═══ Provided records
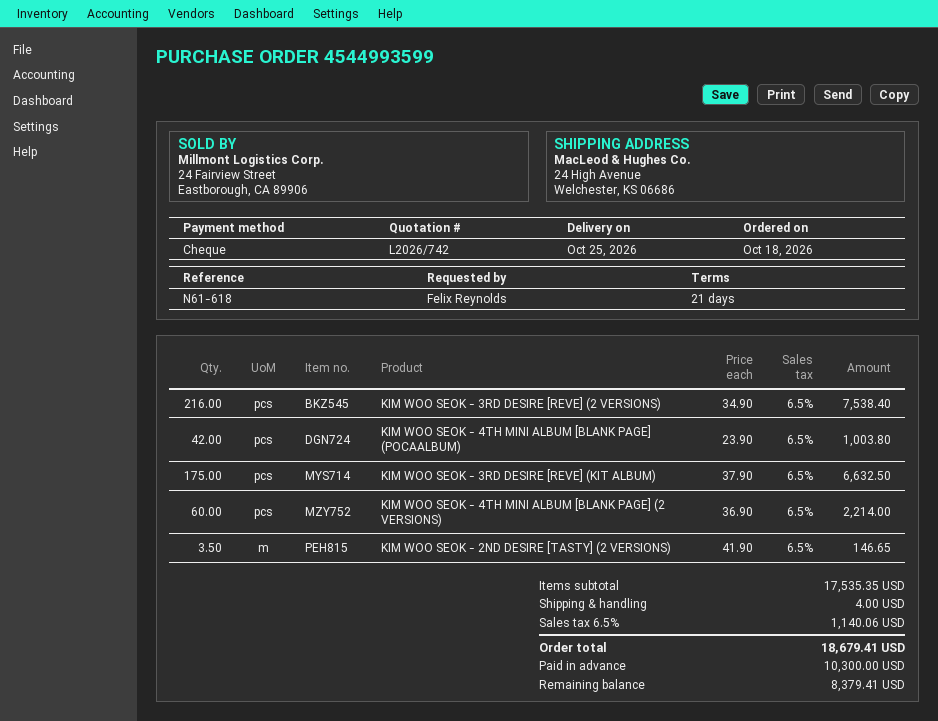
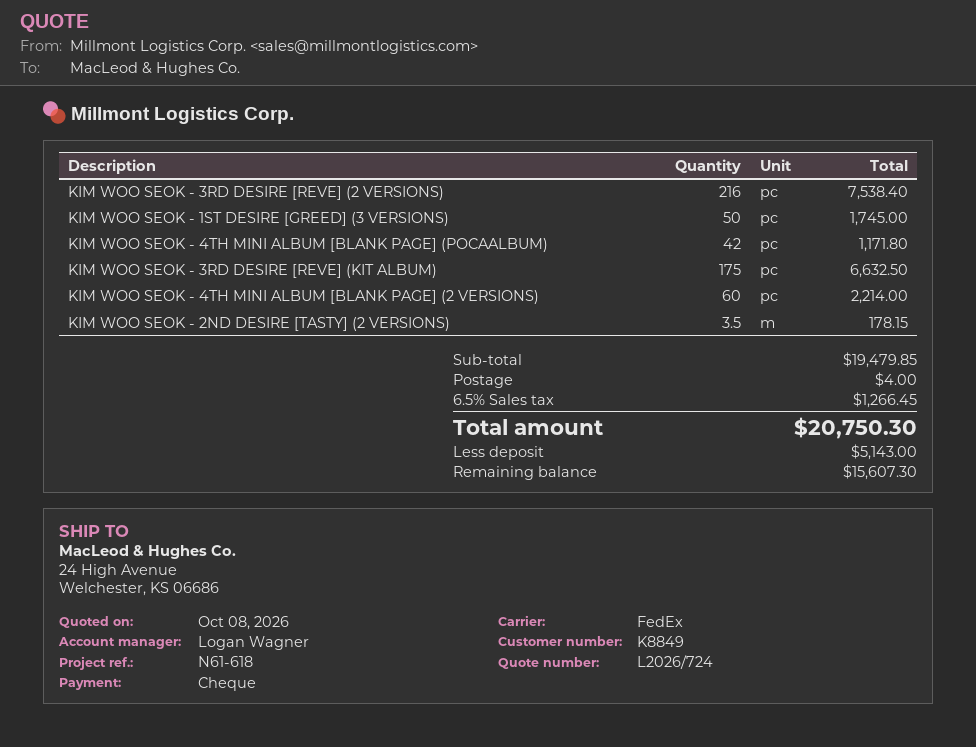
quote number: L2026/742 -> L2026/724
KIM WOO SEOK - 4TH MINI ALBUM [BLANK PAGE] (POCAALBUM): 42 for 1003.80 -> 42 for 1171.80
KIM WOO SEOK - 2ND DESIRE [TASTY] (2 VERSIONS): 3.5 for 146.65 -> 3.5 for 178.15
KIM WOO SEOK - 1ST DESIRE [GREED] (3 VERSIONS): none -> 50 for 1745.00
subtotal: 17535.35 -> 19479.85
tax: 6.5% = 1140.06 -> 6.5% = 1266.45
total: 18679.41 -> 20750.30
deposit: 10300.00 -> 5143.00
balance: 8379.41 -> 15607.30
══════
*Problem to solve*: Would you please copy every line from the listing above that contains the word "DESIRE"?

*Your solution*:
KIM WOO SEOK - 2ND DESIRE [TASTY] (2 VERSIONS): 3.5 for 146.65 -> 3.5 for 178.15
KIM WOO SEOK - 1ST DESIRE [GREED] (3 VERSIONS): none -> 50 for 1745.00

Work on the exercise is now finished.